For a boarded roof, once the underlay has failed, it will cause the boarding below to rot. The only solution is to strip the tiles, battens, underlay and boarding and replace it with the same labour cost as a total reroof. When the tiles are laid below the minimum recommended rafter pitch, the normal manufacturer’s tile guarantee will also be invalidated, so unless the underlay or a functional weatherproof sub-roof system below the tiles has a guarantee the roof is unlikely to be covered by any guarantee.


What is the difference between weathertightness and durability?

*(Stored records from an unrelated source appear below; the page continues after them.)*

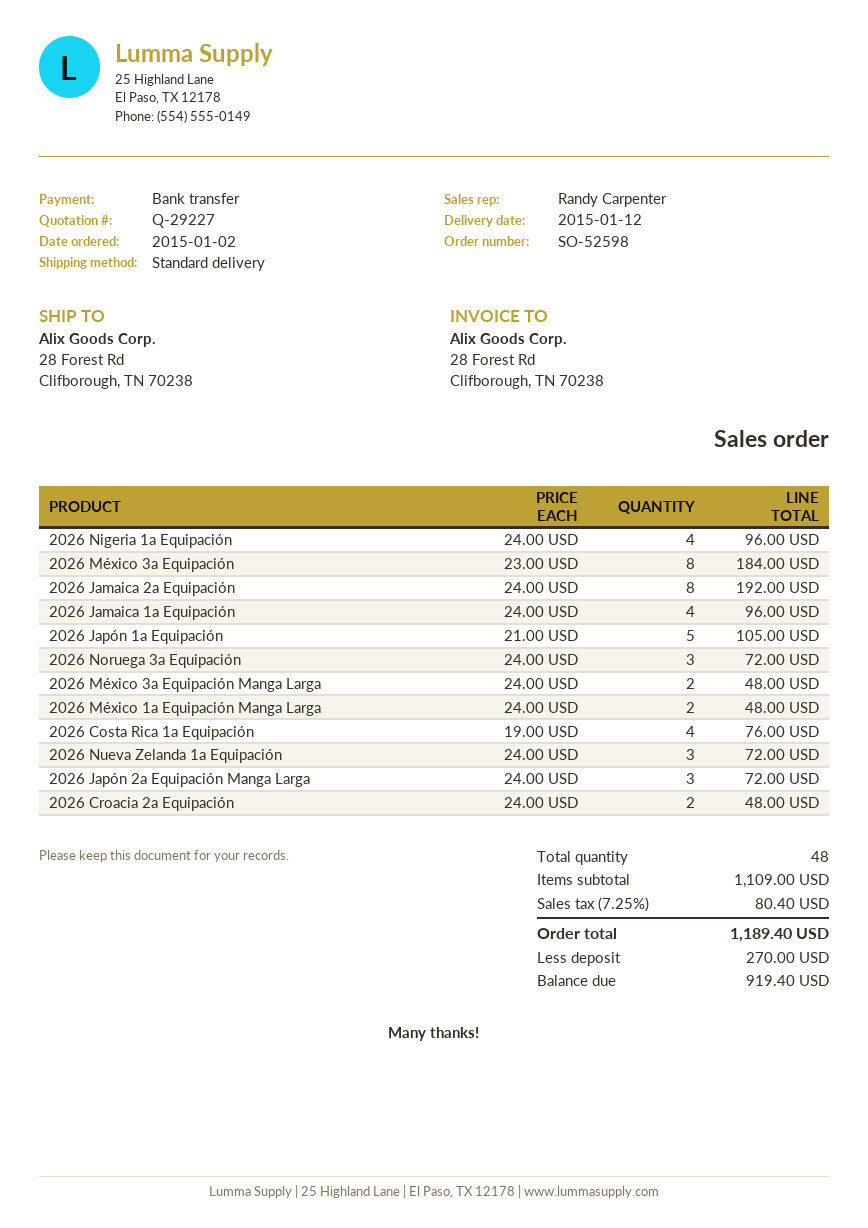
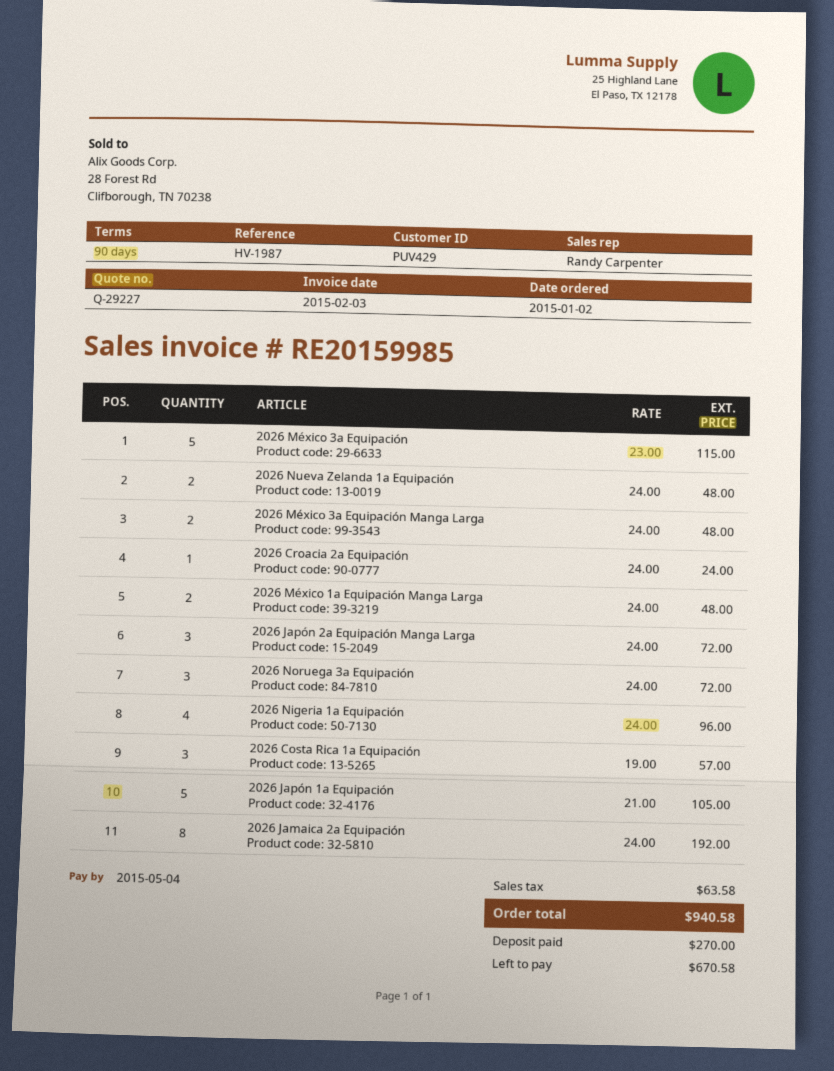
2026 México 3a Equipación: 8 x 23.00 = 184.00 -> 5 x 23.00 = 115.00
2026 Jamaica 1a Equipación: 4 x 24.00 = 96.00 -> none
2026 Costa Rica 1a Equipación: 4 x 19.00 = 76.00 -> 3 x 19.00 = 57.00
2026 Nueva Zelanda 1a Equipación: 3 x 24.00 = 72.00 -> 2 x 24.00 = 48.00
2026 Croacia 2a Equipación: 2 x 24.00 = 48.00 -> 1 x 24.00 = 24.00
tax: 80.40 -> 63.58
total: 1189.40 -> 940.58
balance: 919.40 -> 670.58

Durability is defined as the ability to last, maintain its primary function and resist wear and tear. With roof tiles this means the individual roofing product will withstand deterioration caused by frost, acid rain, ultra-violet light and heat for a specified period of time. However durability relates only to the composition of the tile or other roof covering material.

In order to keep the rain out of a building under all weather conditions the roof system as a whole must be weathertight. This means that the arrangement of tiles and roofing underlay as a system must be able to resist the ingress of wind driven and deluge rainfall. This system must also resist the suction effect of high winds that would lift the tile and allow rain in through the headlap.

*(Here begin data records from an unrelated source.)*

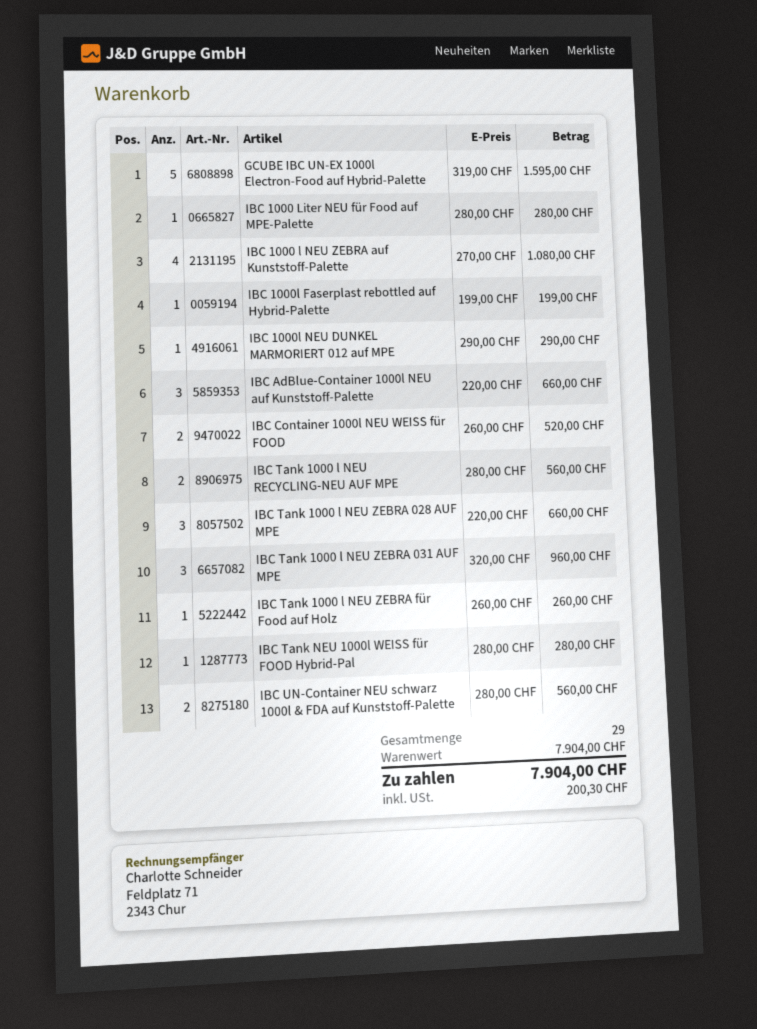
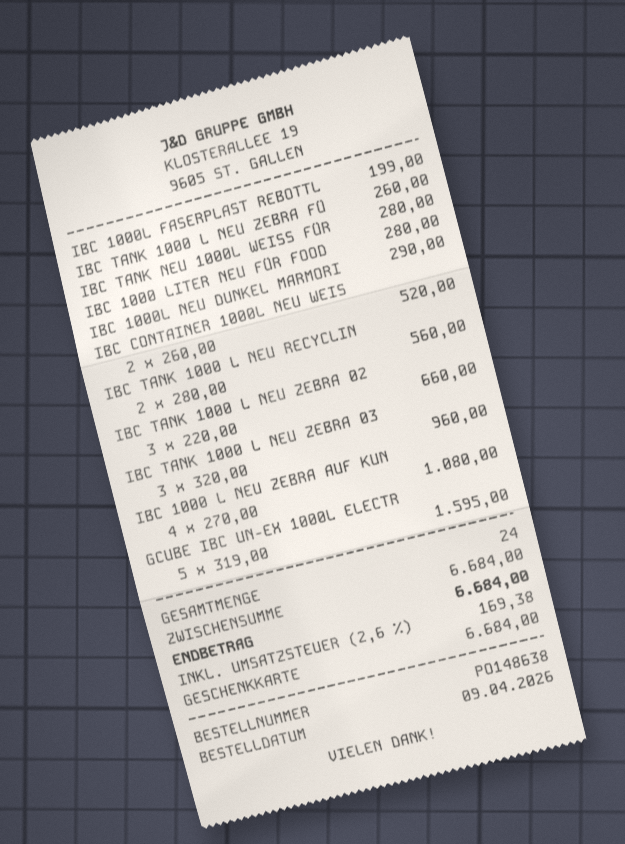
IBC AdBlue-Container 1000l NEU auf Kunststoff-Palette: 3 x 220.00 = 660.00 -> none
IBC UN-Container NEU schwarz 1000l & FDA auf Kunststoff-Palette: 2 x 280.00 = 560.00 -> none
total quantity: 29 -> 24
subtotal: 7904.00 -> 6684.00
tax: 200.30 -> 169.38
total: 7904.00 -> 6684.00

However weathertightness should not be confused with watertightness which means that if the roof were turned into a receptacle it would hold water which clearly a tiled roof would not. A roof is not hermetically sealed for good reason since allowing some air movement through roofs is a good thing as it helps to allow the building to breathe. Consequently, small quantities of water can penetrate through the junctions of tiles under certain driving rain conditions and this normally is not a problem so long as the roofing underlay is installed properly. Other situations also give rise to water presence under the tiles e.g. when the dewpoint corresponds with the atmospheric conditions of the batten cavity, temporary condensation may form. Also, wind driven snow can be blown in through the smallest of joints and will eventually thaw leaving water in the batten cavity, which will run down the underlay and into the gutter.